Americans are famously concerned about values and personal morality. The United States ranks among the most religious of all the advanced industrialized democracies, and it has frequently experienced eras of intense moral introspection. The past several decades have been such a period, with heated debates over issues like abortion, drugs, divorce, homosexuality, and prayer in schools. Today, opinion polls show considerable public concern about the moral state of the country. A May 2004 survey by Gallup found that an overwhelming 80 percent of Americans hold a negative view of U.S. moral values, and 77 percent believe that things are getting worse.
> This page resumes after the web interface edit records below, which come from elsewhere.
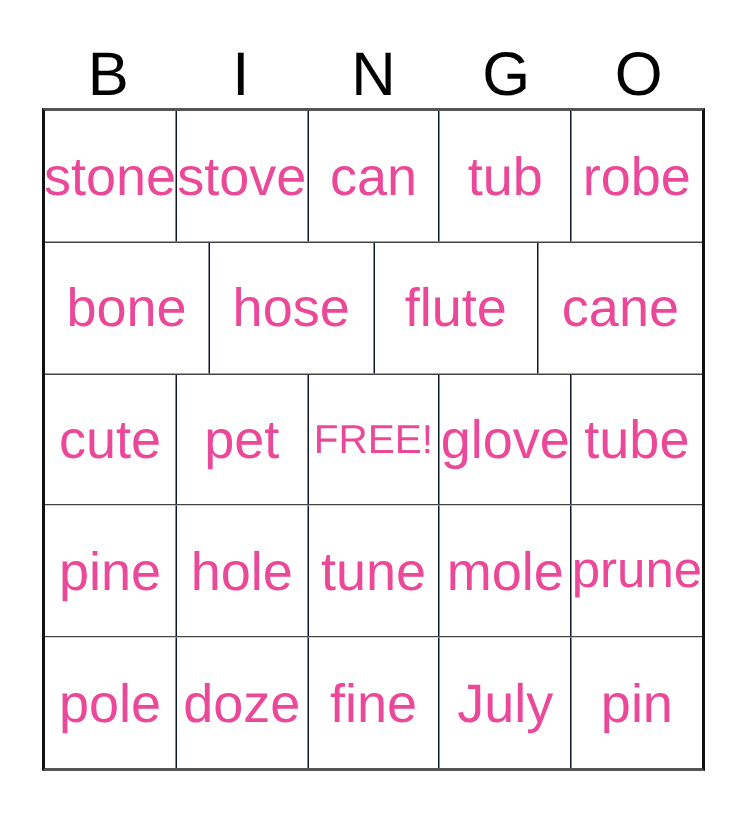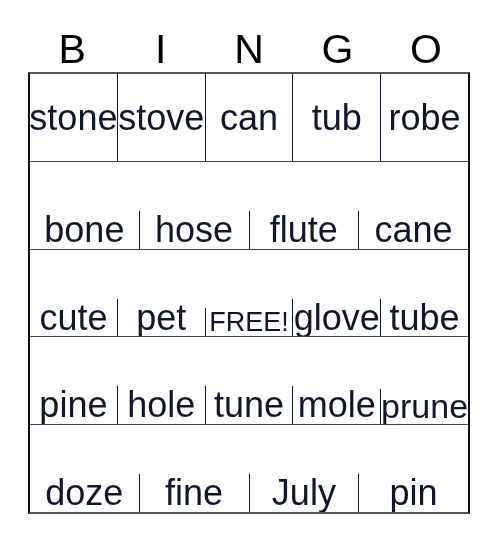"stone" .cell-text { color: #0f172a -> #ec4899 }
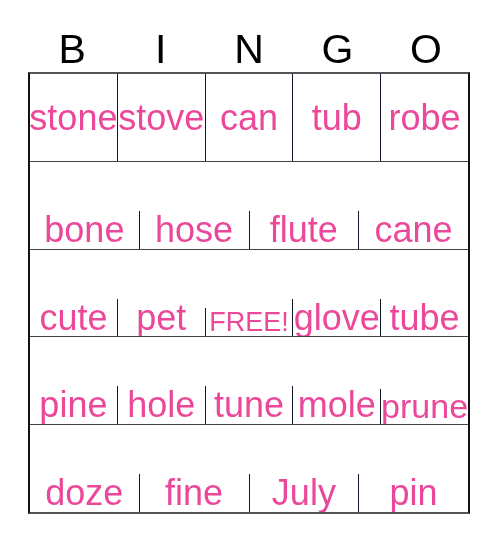"bone" .grid-row + .grid-row { align-items: flex-end -> none }
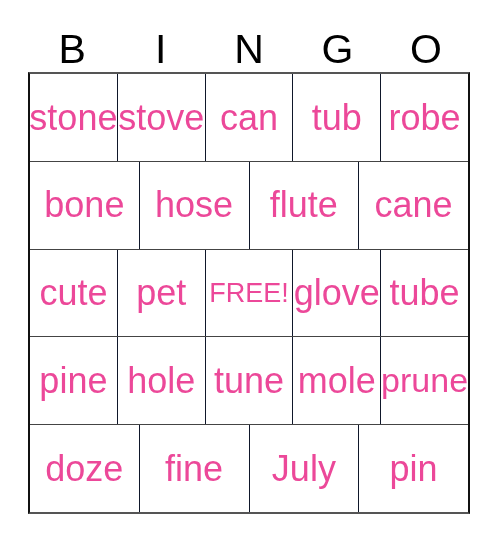"pole" div.cell { html: none -> <div> <span>pole</span> </div> }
While moral issues have heavily shaped U.S. electoral politics, these issues have generally been framed very narrowly in the political sphere. Some thirty years ago, conservative intellectuals and politicians moved aggressively to establish a near-monopoly on values discussions amid what Francis Fukuyama has called “the Great Disruption,” namely the breakdown of the traditional family and rise of feminism and individualism. The Great Disruption played out in very personal ways for Americans, and was experienced by many—especially white men—as a full-blown social crisis. Conservative leaders adroitly leveraged the crisis to weaken the appeal of liberalism. They separated working-class voters with traditional values from a
Democratic Party that, in Spiro Agnew’s words, favored “acid, amnesty and abortion.” And, in a broader assault, they convinced large swaths of the public that just about any government program was apt to spawn social pathology. The harsh discipline of the free market was offered by conservatives as more than just a path toward greater prosperity. It was presented as a savior of America’s moral character.
 
Today, progressive and moderate reformers have a chance to reframe national debates over values by highlighting a new moral crisis. This crisis infects nearly every part of American society, from education to sports to business to a myriad of professions. It often plays out in intensely personal ways and it deeply troubles Americans. The crisis is the rise of a “cheating culture” in the United States.